Je faillis bondir de mon siège, tout à fait abasourdi de telles pratiques. Chaque alien, qu'il soit mâle ou femelle était heureux de cuisiner, et avait développé de génération en génération des recettes savoureuses, améliorées à chaque fois d'un soupçon d'épice incorporé au bon moment. Ma lignée possédait d'ailleurs une vénération quasi religieuse pour les champignons, et l'art de recevoir était bien sûr un plaisir de chaque instant.

 

Ce fut à cet instant qu'entra Amoni, déposant sur la table un gâteau qu'il avait confectionné avec un Zilmis fort joyeux.

 

  • Vous parliez de champignons ? s'interrogea Zilmis, toujours très curieux d'apprendre de nouvelles recettes.

  • Nous n'étions point en train de discourir sur leur préparation, mais de quelques sujets fort vénéneux qui résistent à la radiance de ce temps de manière fort inappropriée, répondis-je d'un ton contrarié.

  • Peut-être au moyen d'un bouillon, pour en extirper tout le jus ? suggéra innocemment Zilmis.

  • Il s'agit là de ceux de votre contrée, s'amusa Erazel, les esprit les plus obscurs qui suivent le chef qui a d'ailleurs été emmené ce matin.

  • Et pourquoi donc ? demandais-je.

  • Pour vilenie, abus d'autorité et forfaiture matrimoniale à caractère hautement coercitif, déclara Erazel.

  • N'est-il pas contraire à vos enseignements, que d'emmener un être ainsi contre son gré ? questionna Orel, apparaissant à son tour avec un gratin fraîchement cuisiné.

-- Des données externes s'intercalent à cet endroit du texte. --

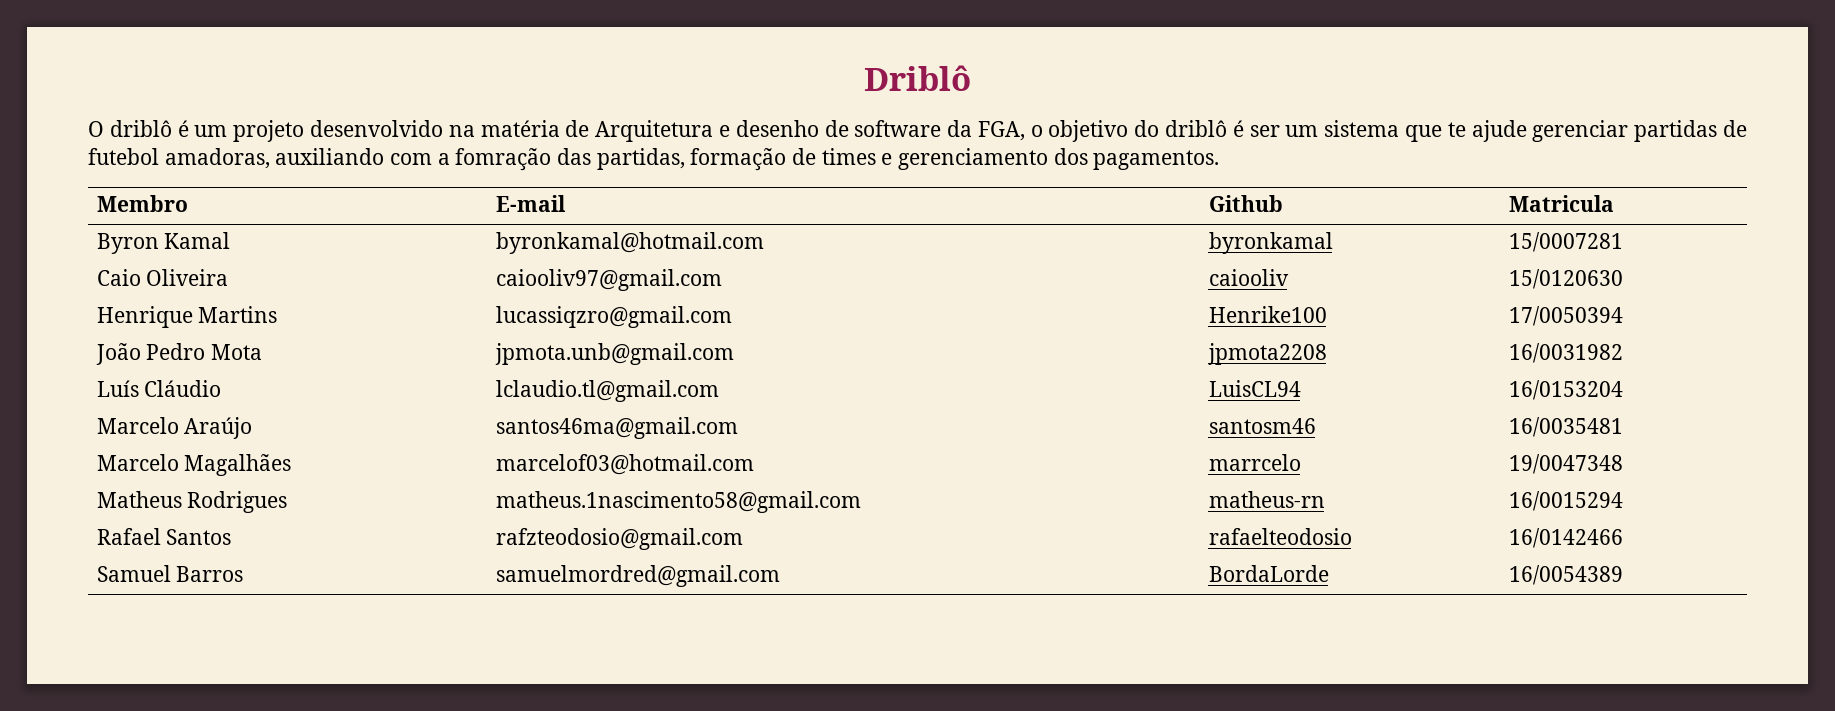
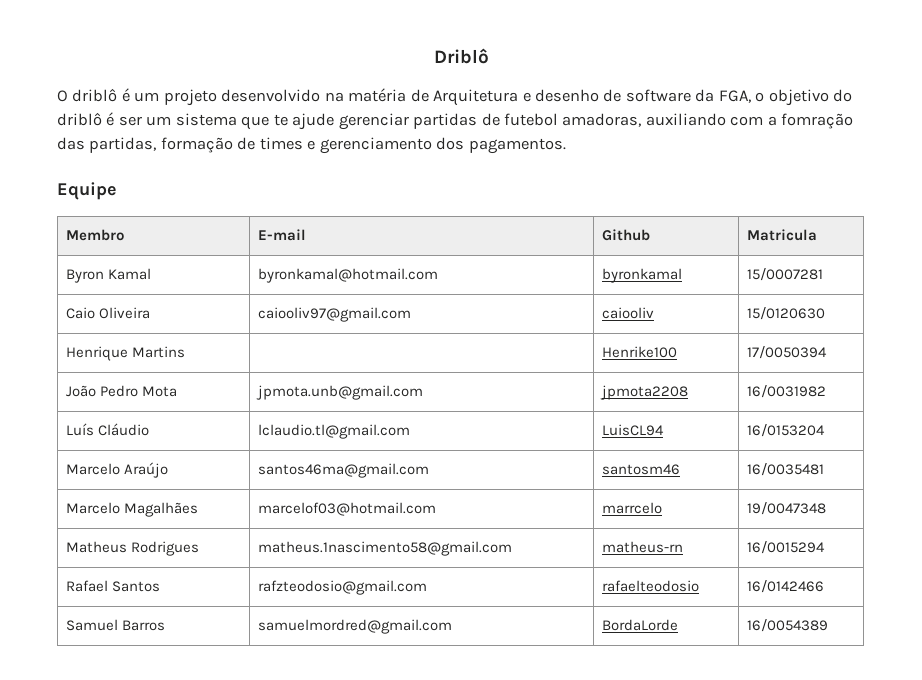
(1220, 160) none -> [57,182,117,200] // Equipe
[495,306,732,328] lucassiqzro@gmail.com -> (185, 352) none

  • Bien sûr que si, fit l'ancienne. Mais nous avons anticipé la venue d'une révolte en ce village, avec une issue fatale concernant le chef et d'autres vies innocentes. Nous sommes opposés à toute forme de violence et travaillons à son éloignement progressif des contrées les plus inhospitalières, où chaque jour la radiance blanche gagne les individus. Ici, dans ce village, il ne s'agit que de 200 aliens environ, un petit nombre, compte tenu de l'immensité de cette planète. Mais bien sûr, nous n'allons pas rester les bras croisés quand tant d'êtres se font malmener. Nous avons déjà beaucoup emmené d'aliens mâles qui parlaient sans égards à leurs jeunes épouses et à leur famille. Ils ont du faire preuve de bien plus de bonté dans leur quotidien pour être autorisés à revenir. Nous leur avons appris la générosité, la bienveillance, la fraternité et à développer un esprit protecteur envers leurs semblables. L'un de ces aliens plus serein a été choisi pour devenir le chef de ce lieu. Nous espérons que beaucoup de bien en sortira et peut-être l'apparition d'un don chez les plus jeunes. Après tout, le rôle d'un chef, n'est il pas d'inspirer le meilleur chez autrui ? exposa Erazel en riant.

 

Nous avons tous bien ri à notre tour, certains que le petit alien grisâtre fort irascible que nous avions vu, devrait apprendre non seulement à cuisiner, mais aussi tous les bons soins que nécessite une demeure, comme le nettoyage, le soin du linge, la préparation des remèdes et des produits d'entretien.